The Key Matchup: Chicago's Defense vs. Nashville's Triangle
Nashville's attack doesn't just depend on individual brilliance — it operates as a fluid system. Mukhtar drops deep to receive, Espinoza stretches the width on the right, and Surridge attacks the channel. The triangle shifts and rotates constantly, creating 2v1s and overloads that most defensive structures can't handle for 90 minutes.
Chicago's best counter is to press high and deny Nashville's midfield the time to play. The Fire showed that capability against Philadelphia — they were aggressive, organized, and didn't give the Union space to build. They'll need to replicate that on Saturday, but against a Nashville team that is better at playing through a press than Philadelphia.

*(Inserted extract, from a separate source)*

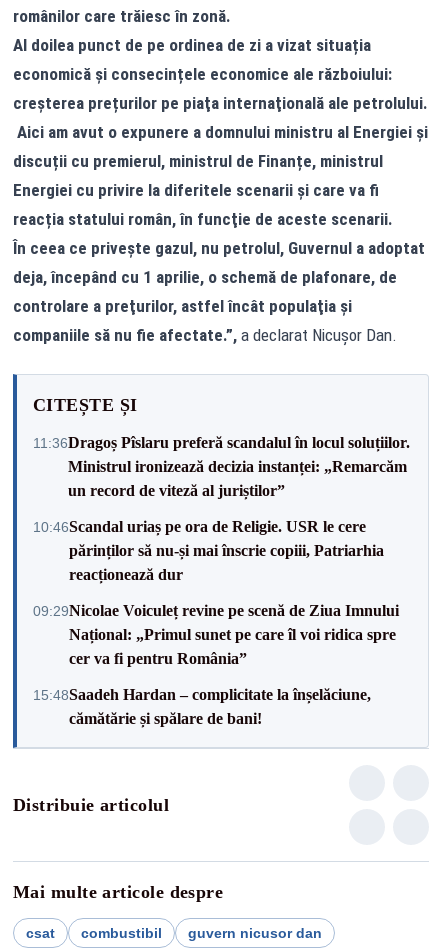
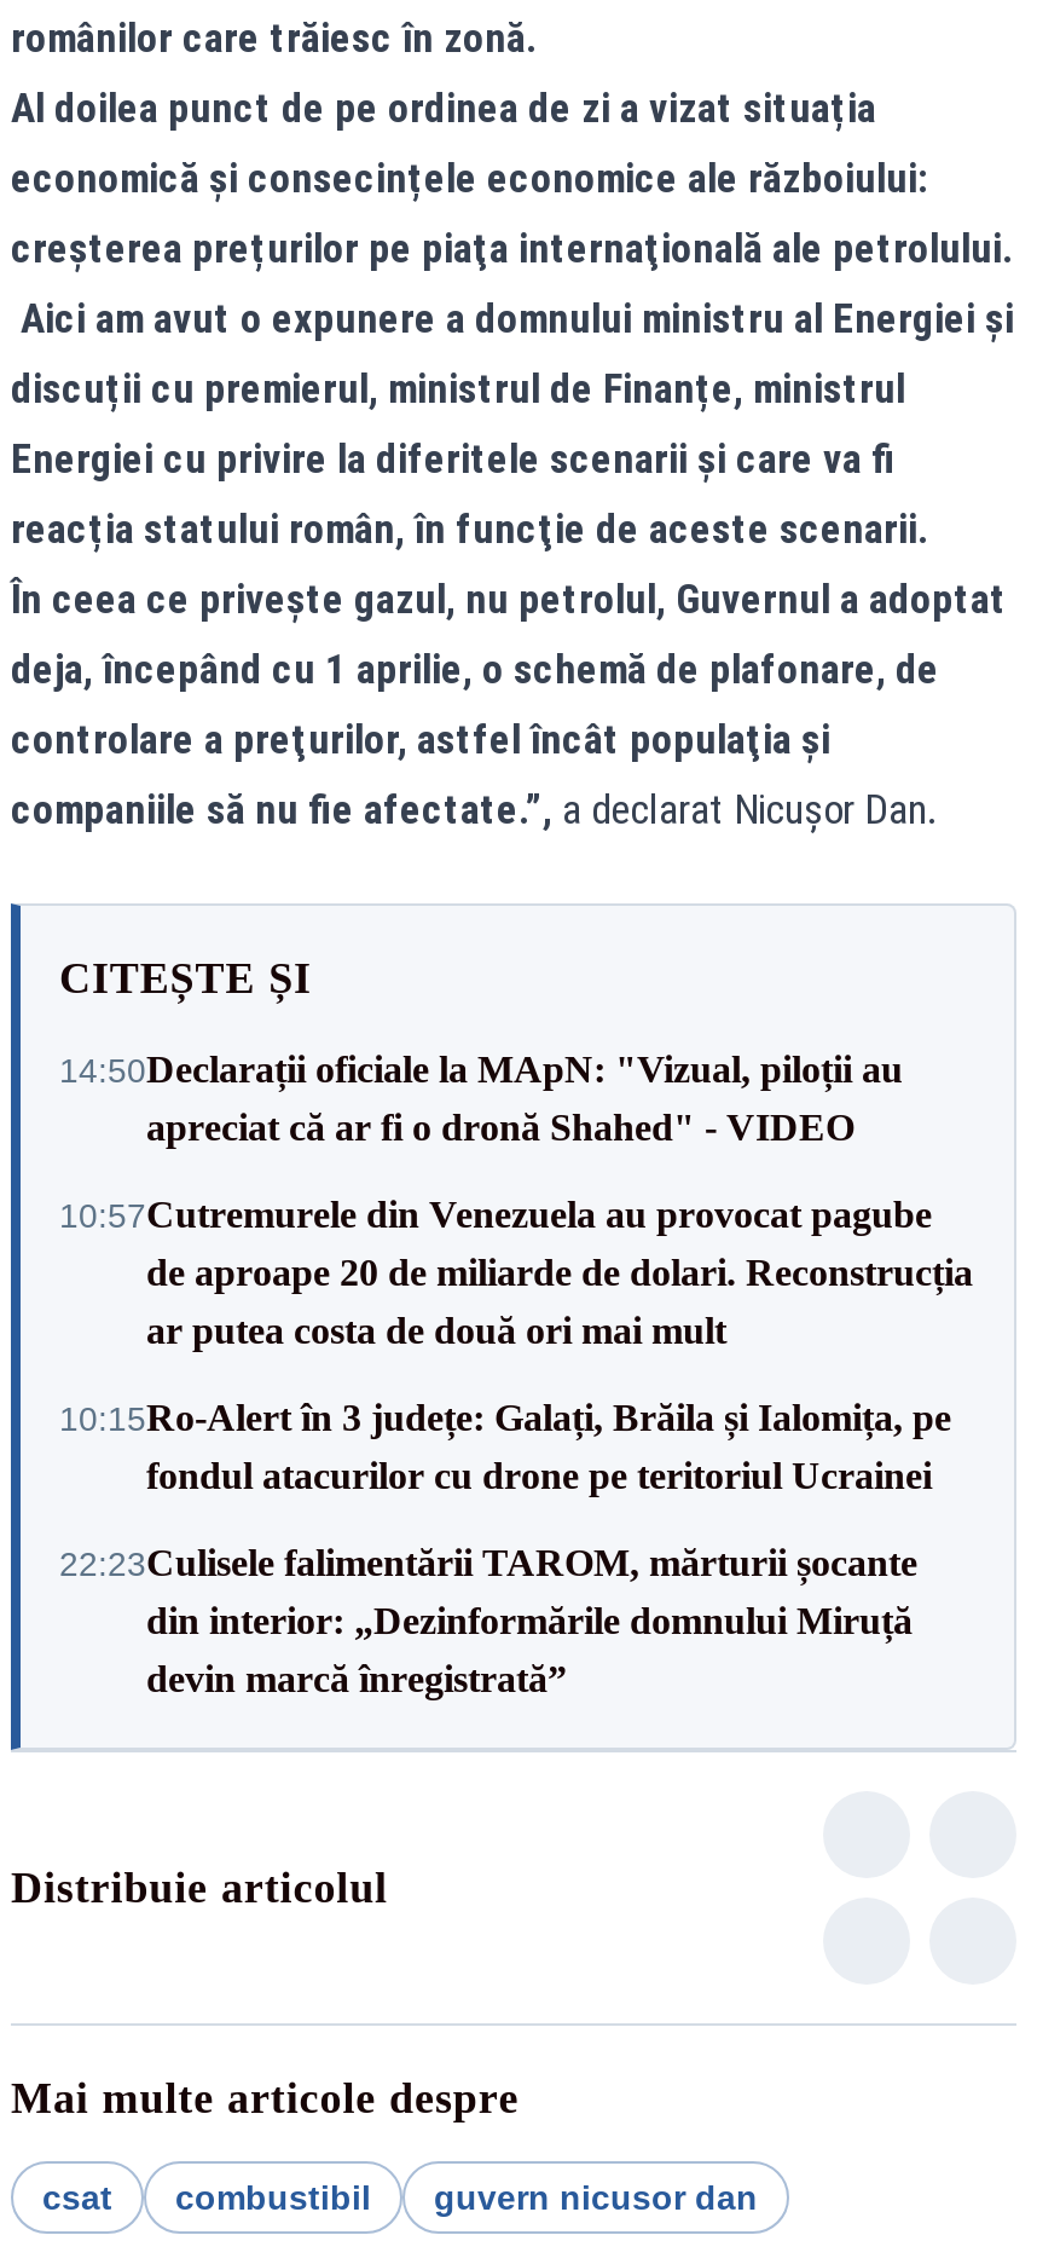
[33,434,410,498] 11:36Dragoș Pîslaru preferă scandalul în locul soluțiilor. | Ministrul ironizează decizia instanței: „Remarcăm | un record de viteză al juriștilor” -> [59,1049,903,1148] 14:50Declarații oficiale la MApN: "Vizual, piloții au | apreciat că ar fi o dronă Shahed" - VIDEO
[33,518,384,582] 10:46Scandal uriaș pe ora de Religie. USR le cere | părinților să nu-și mai înscrie copiii, Patriarhia | reacționează dur -> [59,1194,973,1351] 10:57Cutremurele din Venezuela au provocat pagube | de aproape 20 de miliarde de dolari. Reconstrucția | ar putea costa de două ori mai mult
[33,602,399,666] 09:29Nicolae Voiculeț revine pe scenă de Ziua Imnului | Național: „Primul sunet pe care îl voi ridica spre | cer va fi pentru România” -> [59,1397,951,1496] 10:15Ro‑Alert în 3 județe: Galați, Brăila și Ialomița, pe | fondul atacurilor cu drone pe teritoriul Ucrainei
[33,686,371,726] 15:48Saadeh Hardan – complicitate la înșelăciune, | cămătărie și spălare de bani! -> [59,1542,917,1699] 22:23Culisele falimentării TAROM, mărturii șocante | din interior: „Dezinformările domnului Miruță | devin marcă înregistrată”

If the Fire sit deep and try to absorb pressure, Nashville will carve them apart. This has to be an active, aggressive defensive performance — not a reactive one.
What a Result Would Mean
A Fire win Saturday would be a genuine statement. Not just three points — a statement that this club is building toward something real. Beating the Shield co-leader, at home, with the league's best attack on the other side? That's the kind of result that changes how the rest of the conference sees you.
A draw would be respectable and probably a fair reflection of the gap between these two clubs right now. Nashville is legitimately elite. Chicago is legitimately improving. A hard-fought 1-1 wouldn't be a failure.
A loss — especially a heavy one — would sting, but not be damning. Nashville has beaten everyone they've faced. A loss here only becomes a problem if the Fire look disorganized or passive. If they compete for 90 minutes and come up short against the best team in the East, that's a data point, not a crisis.
The Fire have something to prove on Saturday. Cuypers is in great form. Soldier Field will be cold but filled with energy. Nashville is formidable, but they're road-tripping on a two-week break. Good luck to the Fire.